Afghans say al Qaeda surrounded
December 10, 2001 Posted: 4:55 PM EST (2155 GMT)

JALALABAD, Afghanistan  -- Afghan commanders claimed Monday to have al Qaeda fighters cut off in eastern Afghanistan near where U.S. planes dropped the Pentagon's heaviest conventional bomb the day before
Eastern Alliance commander Hazrat Ali said Monday his forces had pushed Osama bin Laden's al Qaeda force into a 4-square-kilometer (1.5-square-mile) area of the White Mountains near Tora Bora.

Ali told CNN his troops had captured two enemy command centers and four tunnel complexes. The report could not be confirmed independently, but Ali said he is convinced bin Laden is in the area.

"We had information from the local population as well as our intelligence sources that he remains there," Ali said. "He was seen [Sunday], and people who were with him [Monday] were overhead speaking to him over their wireless."

He said the last reported sighting of bin Laden was four days ago and that bin Laden's deputy, Ayman al-Zawahiri, also was in the area.

The Eastern Alliance is a Pashtun-led group of anti-Taliban fighters in eastern Afghanistan.

The fighting occurred as U.S. bombers launched renewed strikes on the rugged White Mountains, near the Pakistani border.

Several dozen heavily armed U.S. troops were seen headed for the area to join Afghan fighters against an estimated 1,000 al Qaeda troops. Pentagon officials said U.S. intelligence also indicated bin Laden may be among them.

"The best indications of where he might be tend to point almost entirely, mostly to that area," Deputy Defense Secretary Paul Wolfowitz said Monday.

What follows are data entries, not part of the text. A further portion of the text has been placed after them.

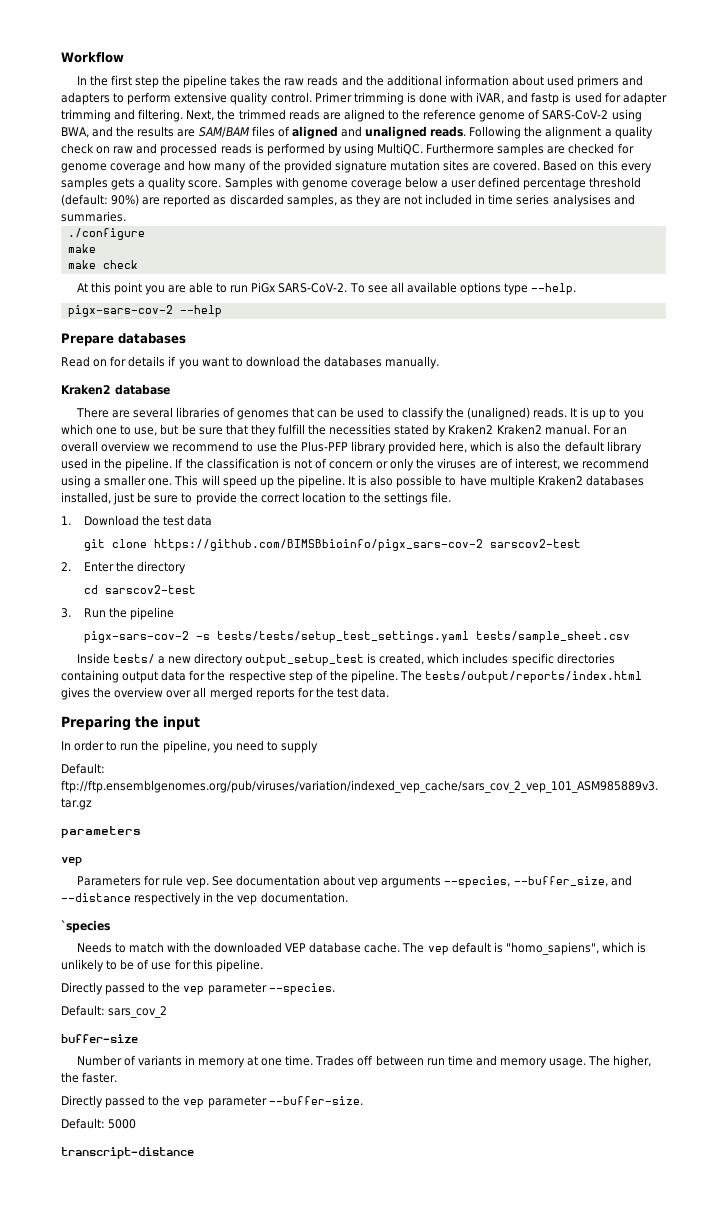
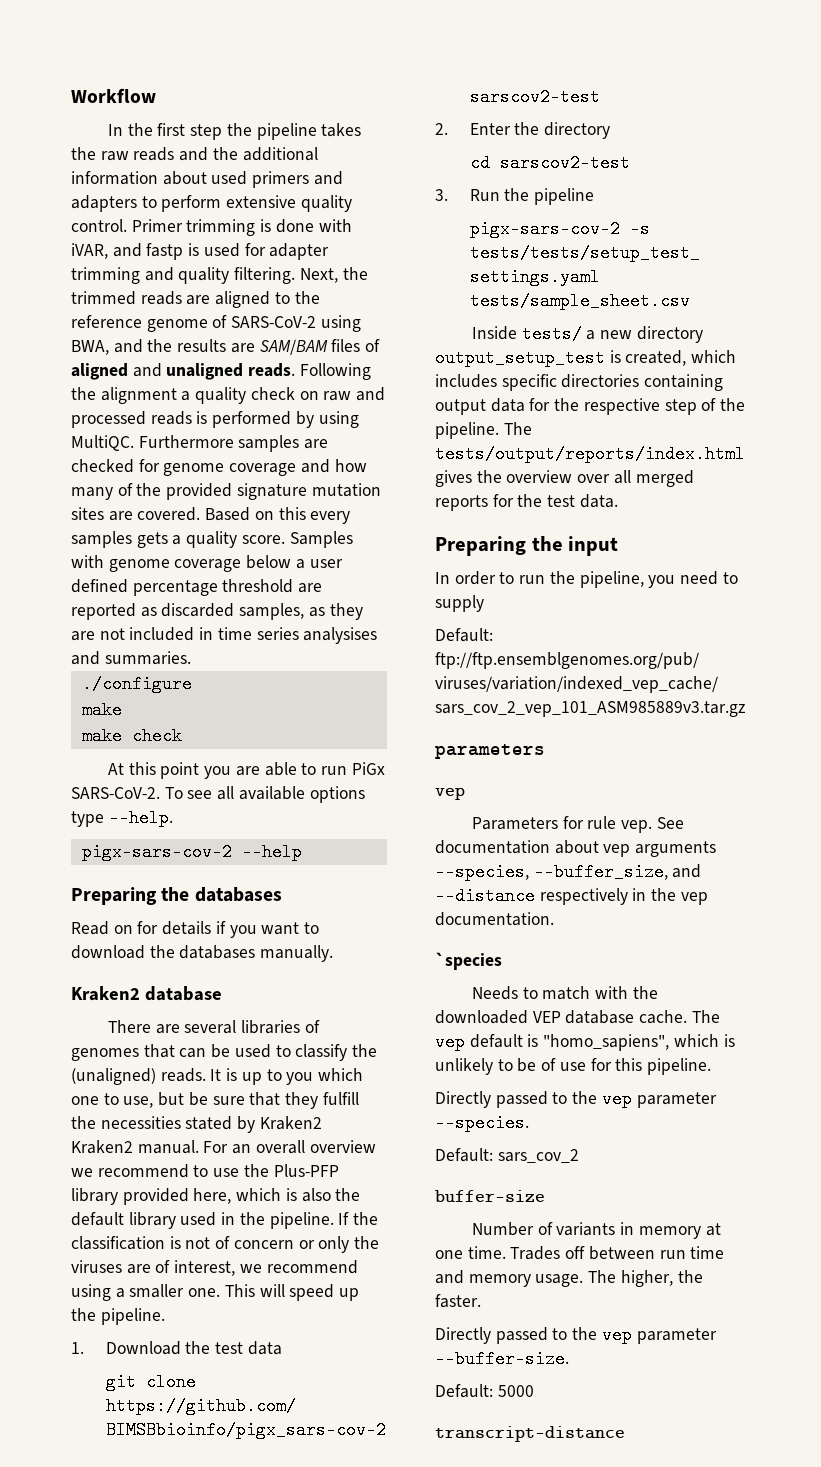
- Primer trimming is done with iVAR, and fastp is used for adapter trimming and filtering.
+ Primer trimming is done with iVAR, and fastp is used for adapter trimming and quality filtering.
- Samples with genome coverage below a user defined percentage threshold (default: 90%) are reported as discarded samples, as they are not included in time series analysises and summaries.
+ Samples with genome coverage below a user defined percentage threshold are reported as discarded samples, as they are not included in time series analysises and summaries.
- Prepare databases
+ Preparing the databases
- It is also possible to have multiple Kraken2 databases installed, just be sure to provide the correct location to the settings file.

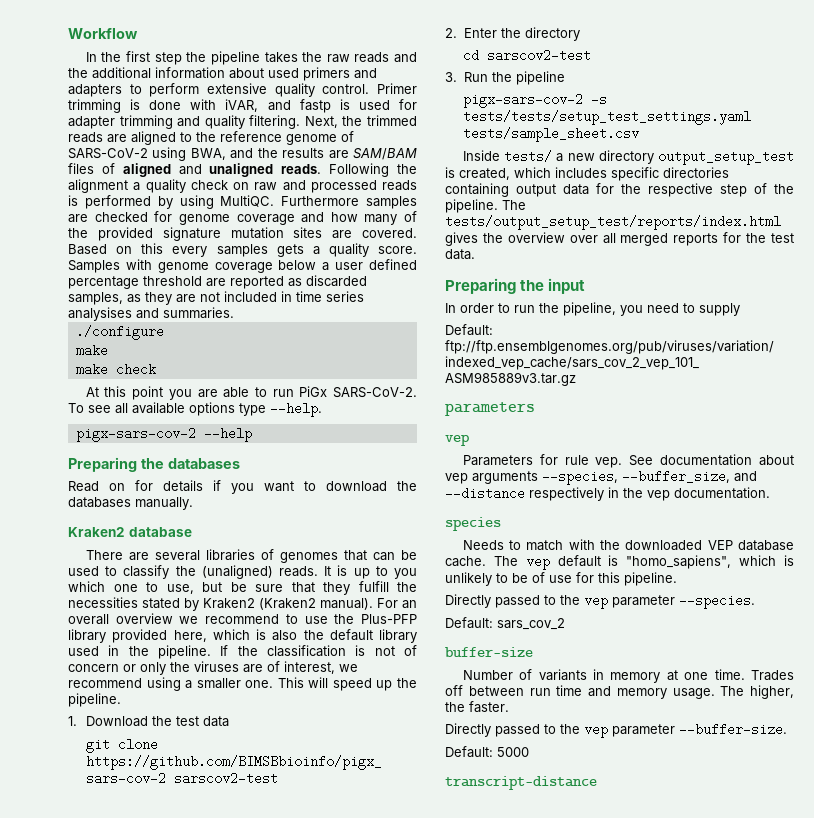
- It is up to you which one to use, but be sure that they fulfill the necessities stated by Kraken2 Kraken2 manual.
+ It is up to you which one to use, but be sure that they fulfill the necessities stated by Kraken2 (Kraken2 manual).
- The tests/output/reports/index.html gives the overview over all merged reports for the test data.
+ The tests/output_setup_test/reports/index.html gives the overview over all merged reports for the test data.
- `species
+ species

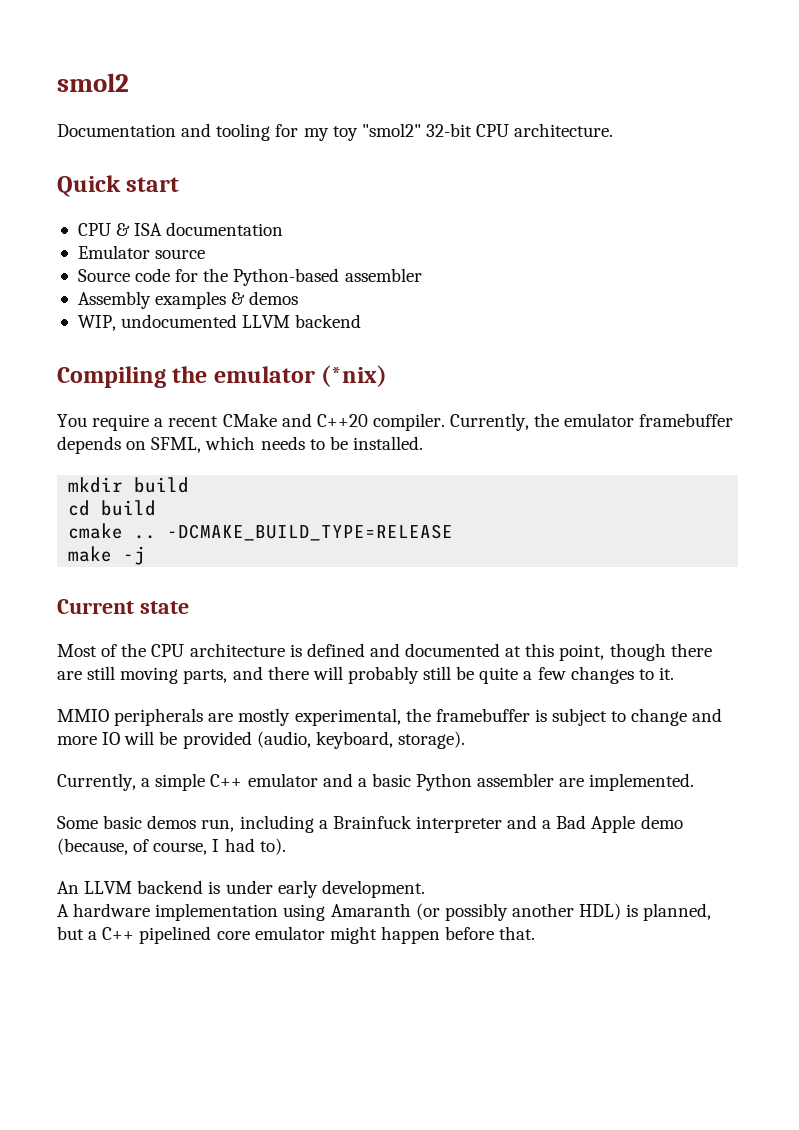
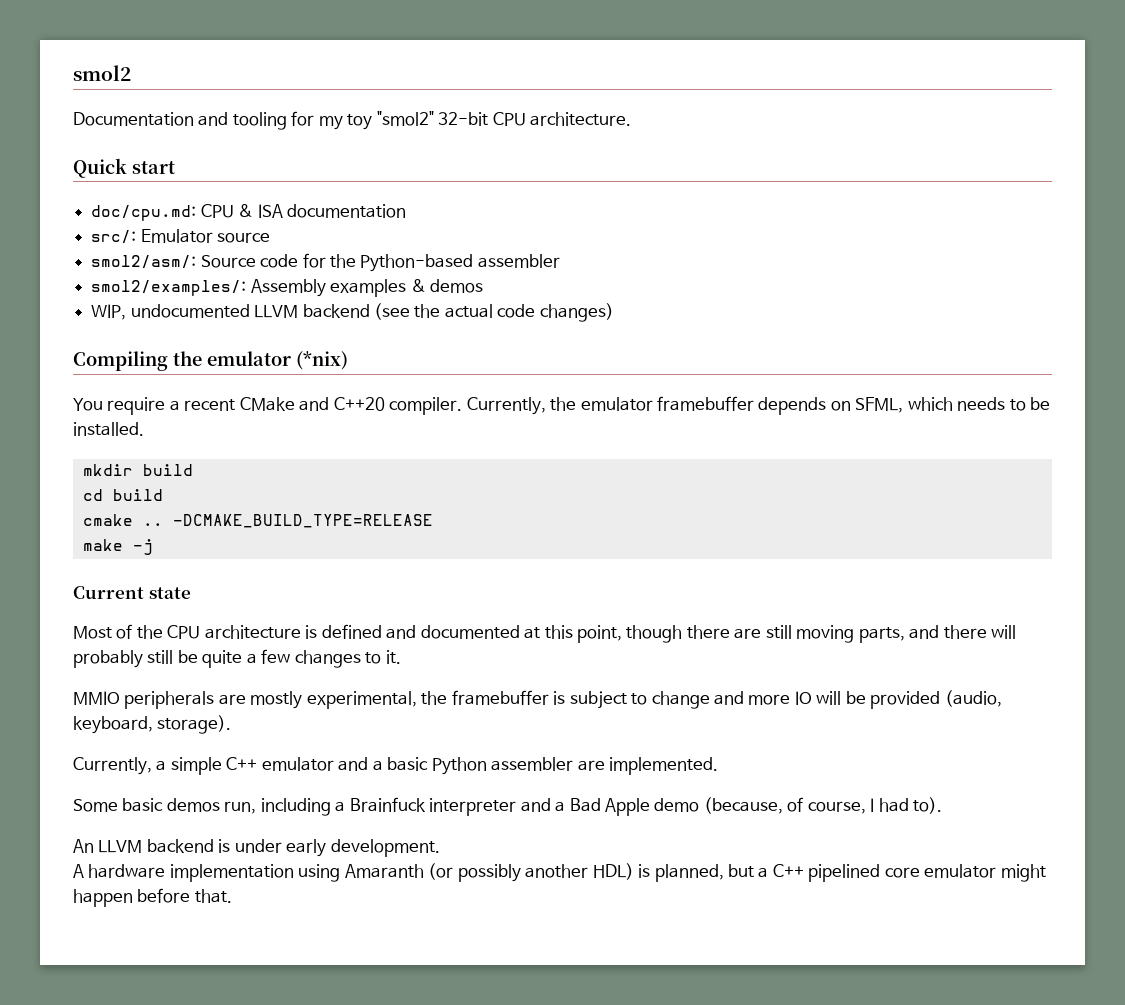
- CPU & ISA documentation
+ doc/cpu.md: CPU & ISA documentation
- Emulator source
+ src/: Emulator source
- Source code for the Python-based assembler
+ smol2/asm/: Source code for the Python-based assembler
- Assembly examples & demos
+ smol2/examples/: Assembly examples & demos
- WIP, undocumented LLVM backend
+ WIP, undocumented LLVM backend (see the actual code changes)

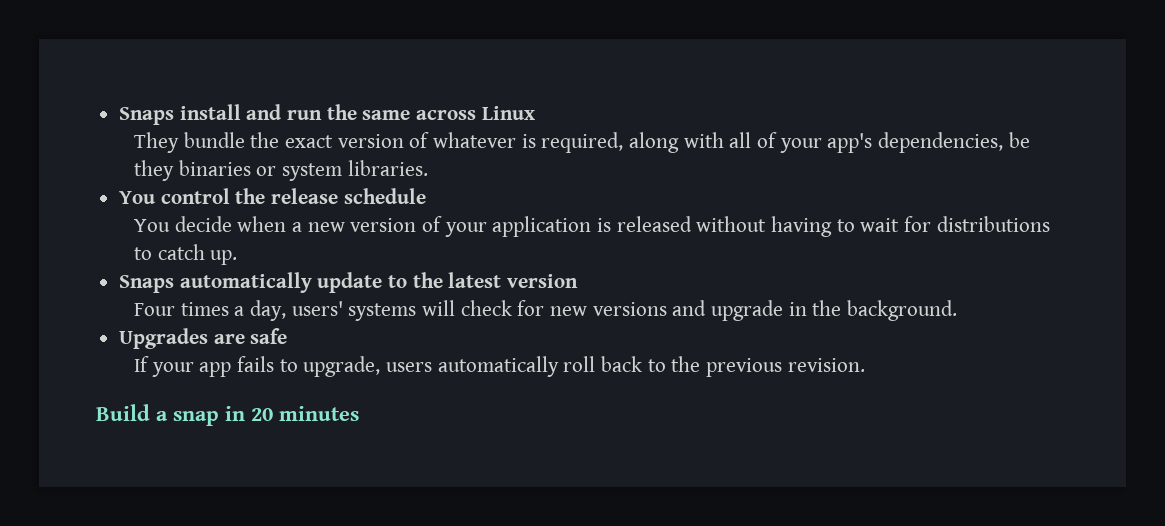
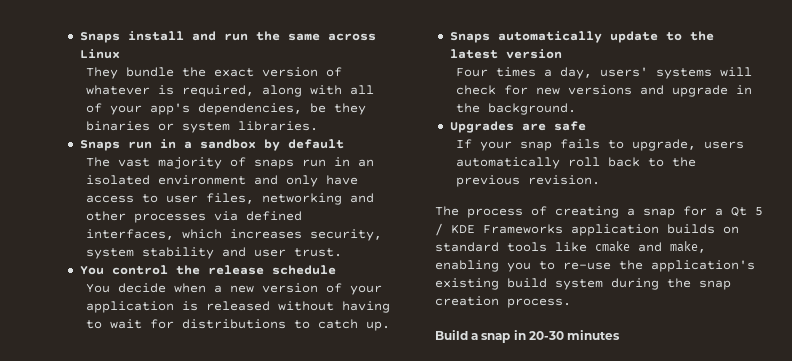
+ Snaps run in a sandbox by default
+ The vast majority of snaps run in an isolated environment and only have access to user files, networking and other processes via defined interfaces, which increases security, system stability and user trust.
- If your app fails to upgrade, users automatically roll back to the previous revision.
+ If your snap fails to upgrade, users automatically roll back to the previous revision.
+ The process of creating a snap for a Qt 5 / KDE Frameworks application builds on standard tools like cmake and make, enabling you to re-use the application's existing build system during the snap creation process.
- Build a snap in 20 minutes
+ Build a snap in 20-30 minutes

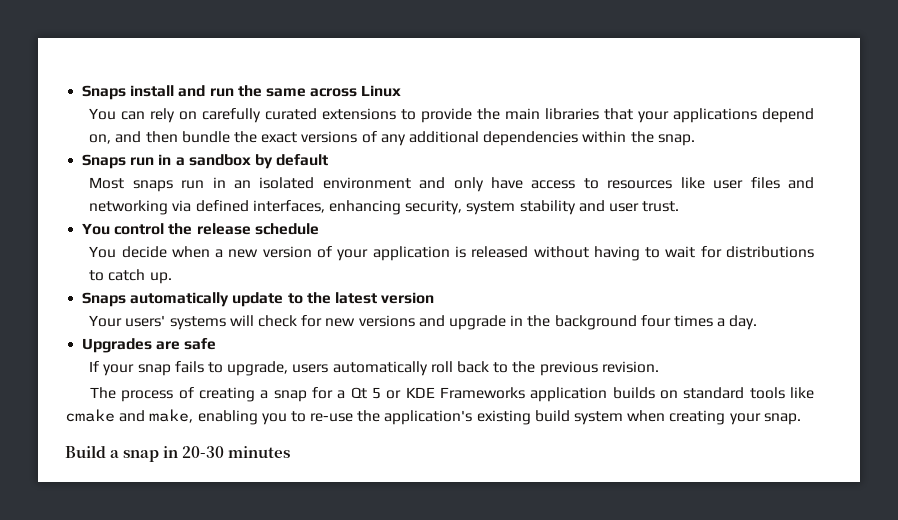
- They bundle the exact version of whatever is required, along with all of your app's dependencies, be they binaries or system libraries.
+ You can rely on carefully curated extensions to provide the main libraries that your applications depend on, and then bundle the exact versions of any additional dependencies within the snap.
- The vast majority of snaps run in an isolated environment and only have access to user files, networking and other processes via defined interfaces, which increases security, system stability and user trust.
+ Most snaps run in an isolated environment and only have access to resources like user files and networking via defined interfaces, enhancing security, system stability and user trust.
- Four times a day, users' systems will check for new versions and upgrade in the background.
+ Your users' systems will check for new versions and upgrade in the background four times a day.
- The process of creating a snap for a Qt 5 / KDE Frameworks application builds on standard tools like cmake and make, enabling you to re-use the application's existing build system during the snap creation process.
+ The process of creating a snap for a Qt 5 or KDE Frameworks application builds on standard tools like cmake and make, enabling you to re-use the application's existing build system when creating your snap.

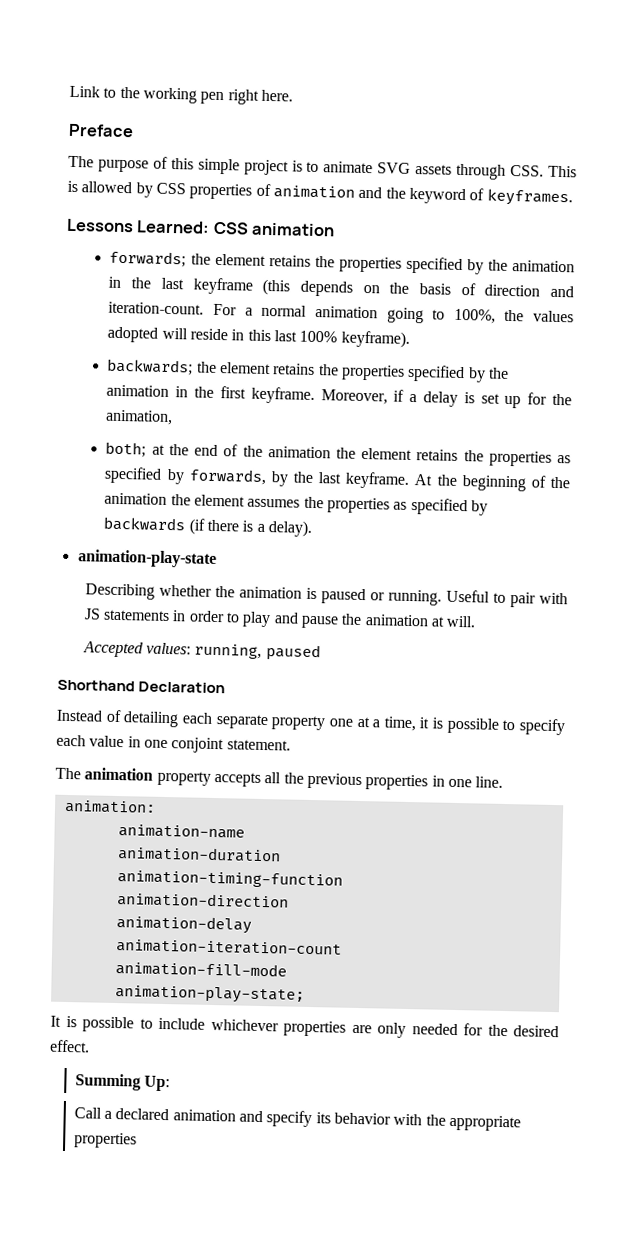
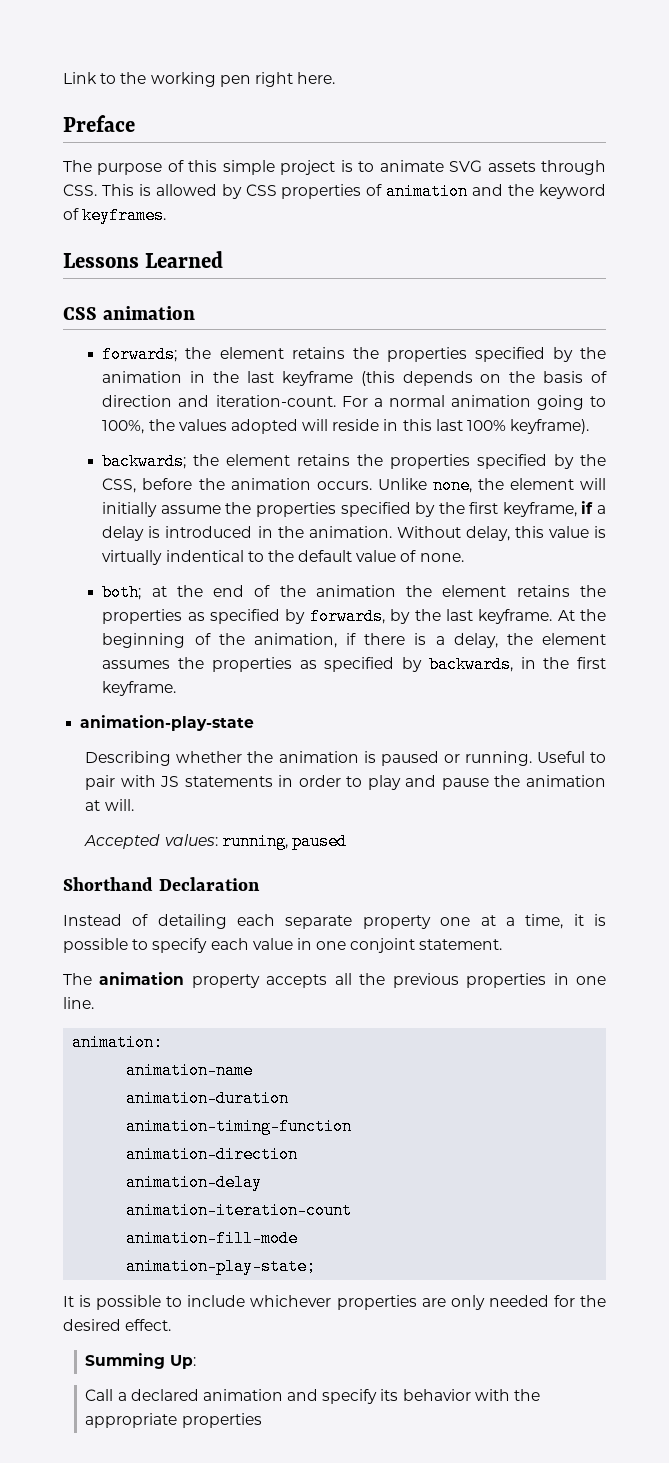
- Lessons Learned: CSS animation
+ Lessons Learned
+ CSS animation
- backwards; the element retains the properties specified by the animation in the first keyframe. Moreover, if a delay is set up for the animation,
+ backwards; the element retains the properties specified by the CSS, before the animation occurs. Unlike none, the element will initially assume the properties specified by the first keyframe, if a delay is introduced in the animation. Without delay, this value is virtually indentical to the default value of none.
- At the beginning of the animation the element assumes the properties as specified by backwards (if there is a delay).
+ At the beginning of the animation, if there is a delay, the element assumes the properties as specified by backwards, in the first keyframe.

While intelligence on bin Laden's whereabouts is "very fragmentary and not very reliable," he said, "we don't have any credible evidence of him being in other parts of Afghanistan or outside Afghanistan."

In addition to attacks by heavy bombers and fighters, U.S. forces dropped a 15,000-pound "daisy cutter" bomb on a cave in the area Sunday.

"It was believed that that's where some substantial al Qaeda forces would be, and possibly including senior leadership," said Rear Adm. John Stufflebeem, a Pentagon spokesman.

Stufflebeem said the cave "should no longer be usable for anybody to get in or out of," but no one had been able to get close enough to see whether anyone had been killed.

Dropped by parachute from a cargo plane, the "daisy cutter" spreads a flammable slurry over a wide area before igniting it, killing nearly everyone within 600 feet of the blast. It is the largest conventional weapon in the U.S. arsenal.

The weapon has been used only twice before in Afghanistan, during the Northern Alliance's battle for Mazar-e Sharif.